Accepted for/Published in: JMIR Formative Research
Date Submitted: Oct 3, 2025
Date Accepted: May 15, 2026
I-Speak-Tele: A Prototype Web Application Combining Automatic Intelligibility Scoring and Acoustic Feature Analysis for Dysarthric Speech
ABSTRACT
Background:
Dysarthria is a frequent motor speech disorder following stroke, affecting up to 42% of survivors and resulting in reduced speech intelligibility and diminished quality of life. Clinical assessments such as the Frenchay Dysarthria Assessment–2 (FDA-2) rely heavily on subjective judgment by speech-language pathologists (SLPs), which limits comparability and scalability. Telepractice solutions have the potential to extend access to care, but validated digital tools that combine automatic analysis with clinically usable interfaces remain scarce.
Objective:
This study aimed to develop and evaluate a web-based application that integrates automatic speech recognition (ASR) and acoustic analysis into a user-centered dashboard for SLPs.

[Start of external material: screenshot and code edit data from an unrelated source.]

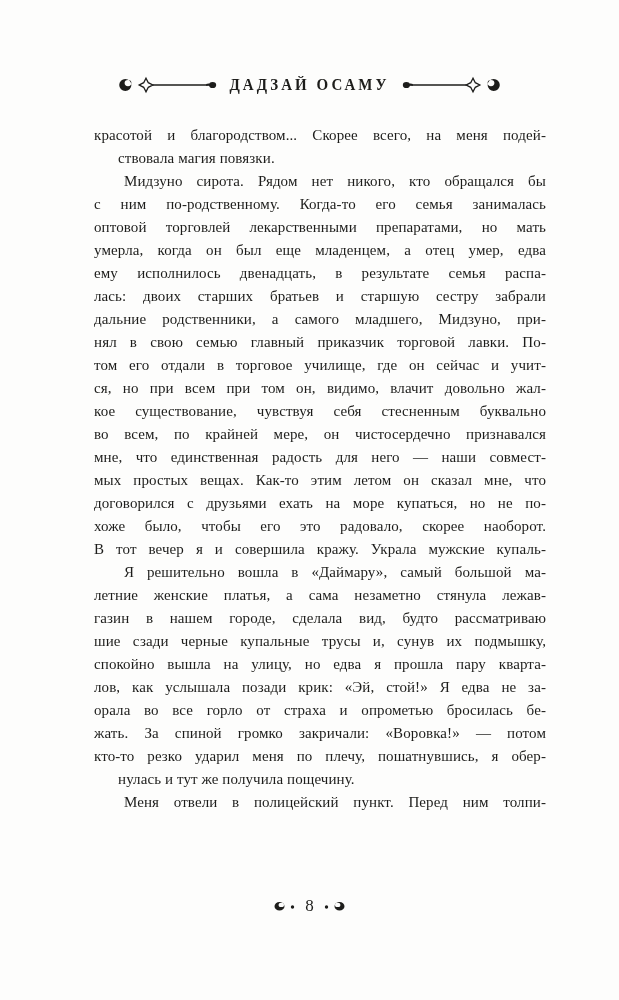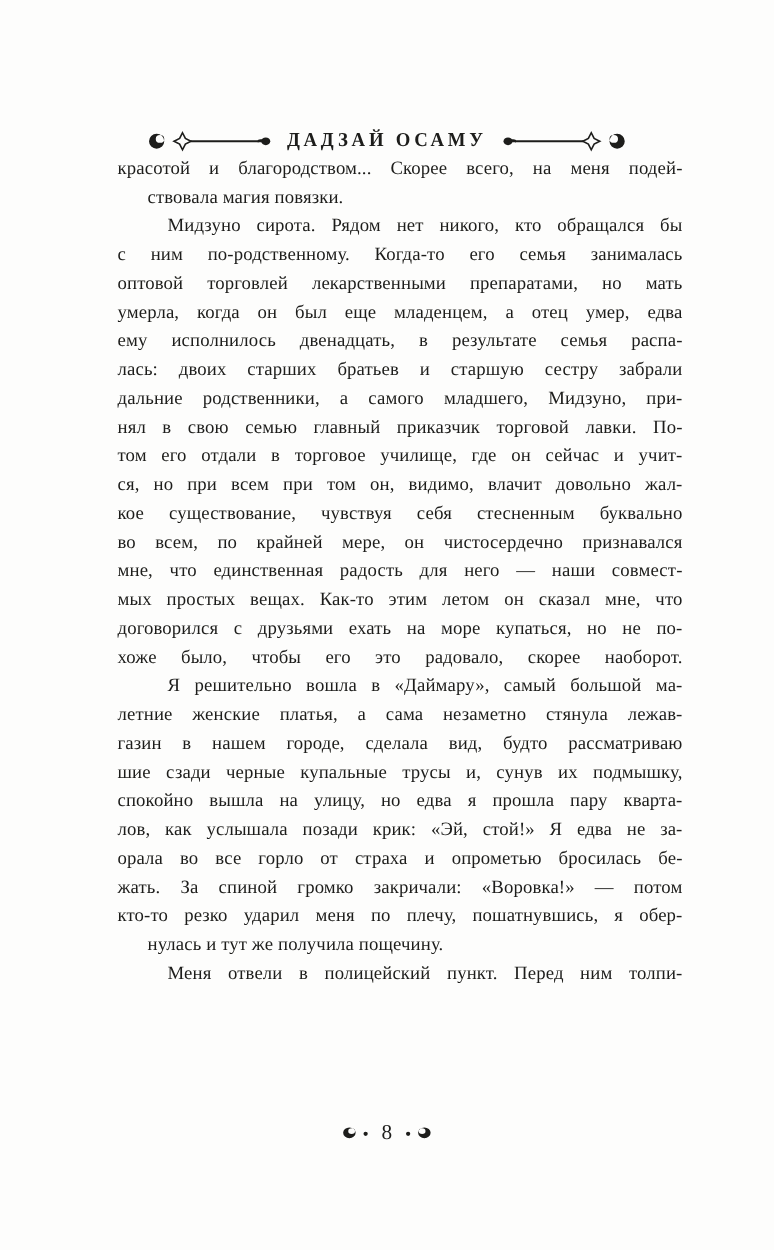"ДАДЗАЙ ОСАМУ" .running-head { margin-top: 28px -> none }
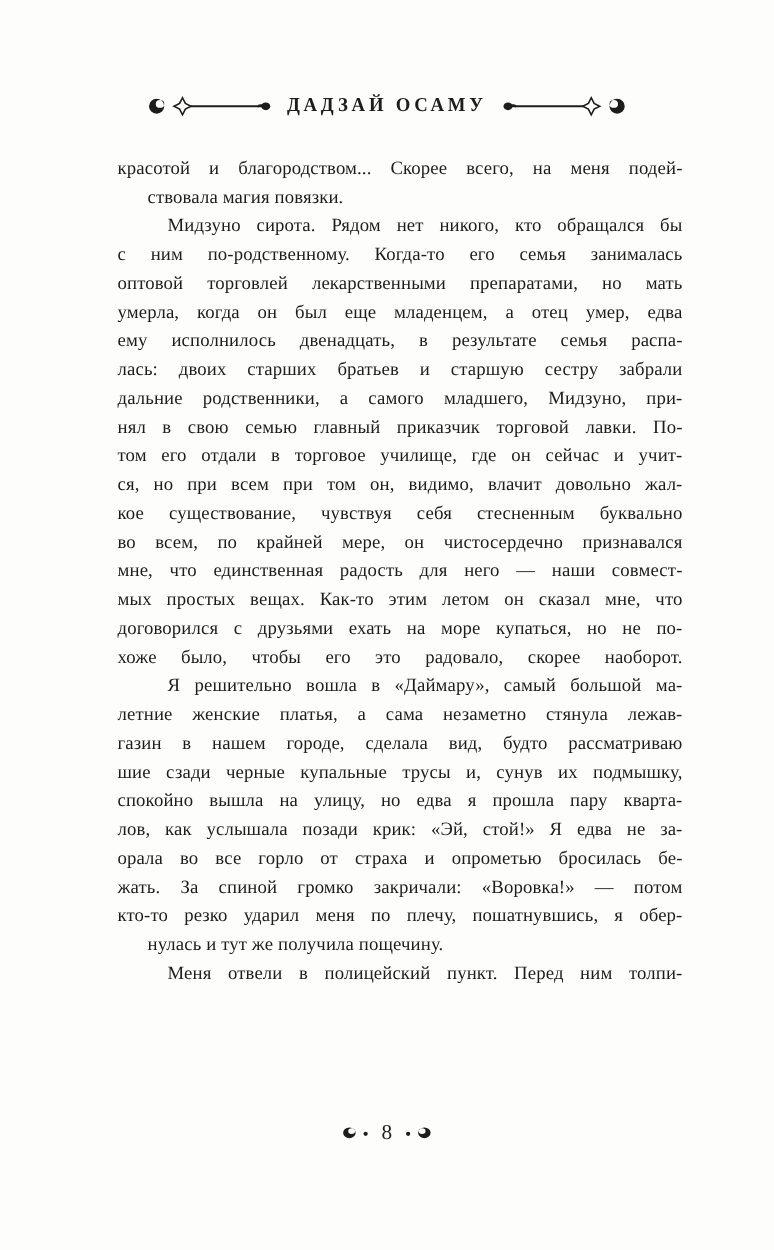"Мидзуно сирота. Рядом нет никого," .line.indent { margin-left: 10px -> none }
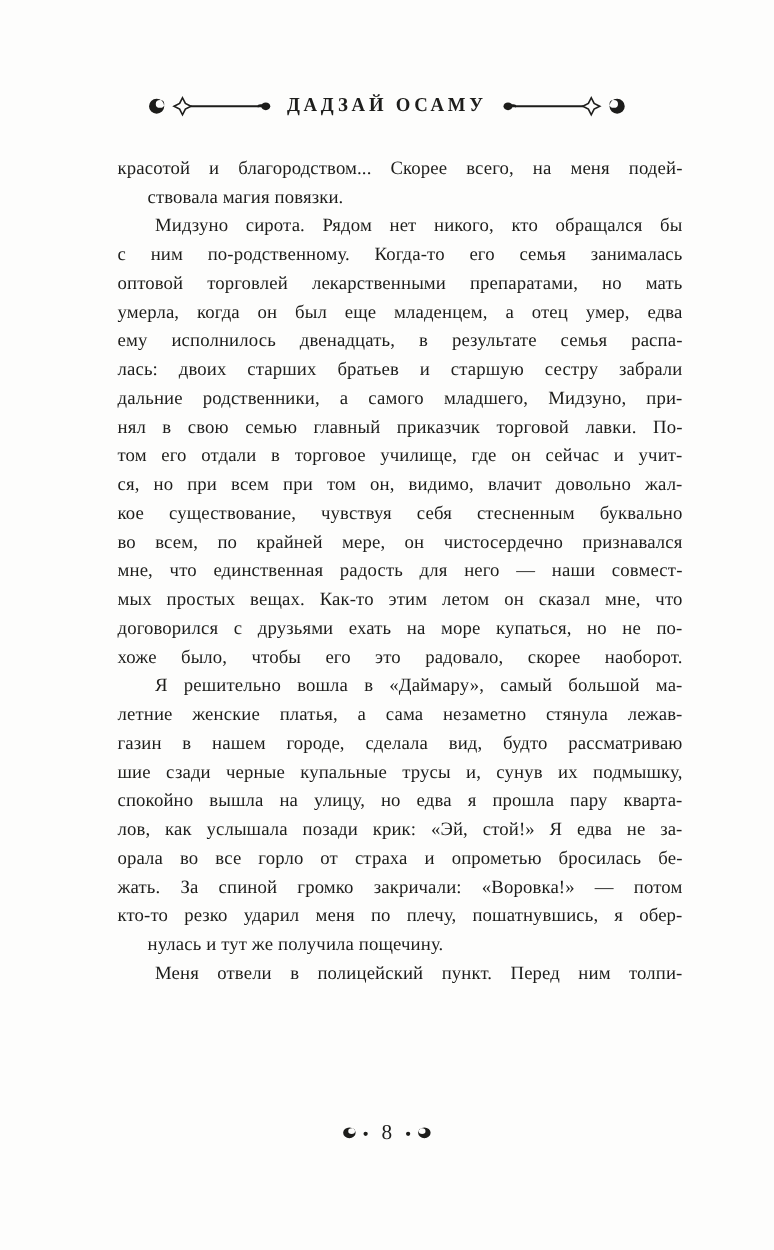"В тот вечер я и" div.line { html: none -> <div>В тот вечер я и совершила кражу. Украла мужские купаль-</div> }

Specifically, we investigated: (1) whether ASR can provide intelligibility scores comparable to human listeners; (2) the usability of the system in two iterative cycles with SLPs; and (3) the feasibility of presenting clinically relevant acoustic features to support tele-rehabilitation.
Methods:
A user-centered design process was followed, involving contextual inquiry, requirements gathering, prototype development, and iterative testing with SLPs. The analytical core of the prototype included an ASR module (Whisper Large-v3) to compute intelligibility scores, combining word error rate–based accuracy with sentence- and word-level alignment. Phoneme-level error highlighting was implemented to identify frequent substitution or deletion patterns. In parallel, an acoustic module extracted clinically relevant measures, including fundamental frequency (mean and range), intensity (mean and variability), and vowel formants (F1–F2 space), supplemented by sustained phonation duration. A pilot validation compared ASR-based intelligibility scores with transcriptions from eight lay listeners for three dysarthric patients performing FDA-2 word and sentence tasks. Usability was evaluated in two cycles with eight and four SLPs, respectively, using the System Usability Scale (SUS) and structured questionnaires.
Results:
In the pilot validation, ASR performance was comparable to, and in some cases better than, untrained human listeners for mild and moderate dysarthria, though performance declined with severe cases. Both usability cycles yielded excellent SUS scores (Cycle 1 mean 88.4; Cycle 2 mean 91.7). Core workflow elements, including navigation, session upload, and intelligibility score presentation, were consistently rated highly. Feedback evolved from bug reports and requests for clearer terminology in Cycle 1 to suggestions for advanced analytic features in Cycle 2, such as additional voice-quality indices and integrated note-taking.
Conclusions:
The prototype demonstrates that automatic intelligibility scoring and acoustic analysis can be integrated into a clinically usable, web-based dashboard. While current limitations include reliance on English-only phoneme analysis, limited advanced acoustic features, and lack of regulatory compliance, the application achieved excellent usability and shows promise for scalable tele-rehabilitation. Future work should expand multilingual support, incorporate additional acoustic measures, and validate the tool in larger clinical cohorts.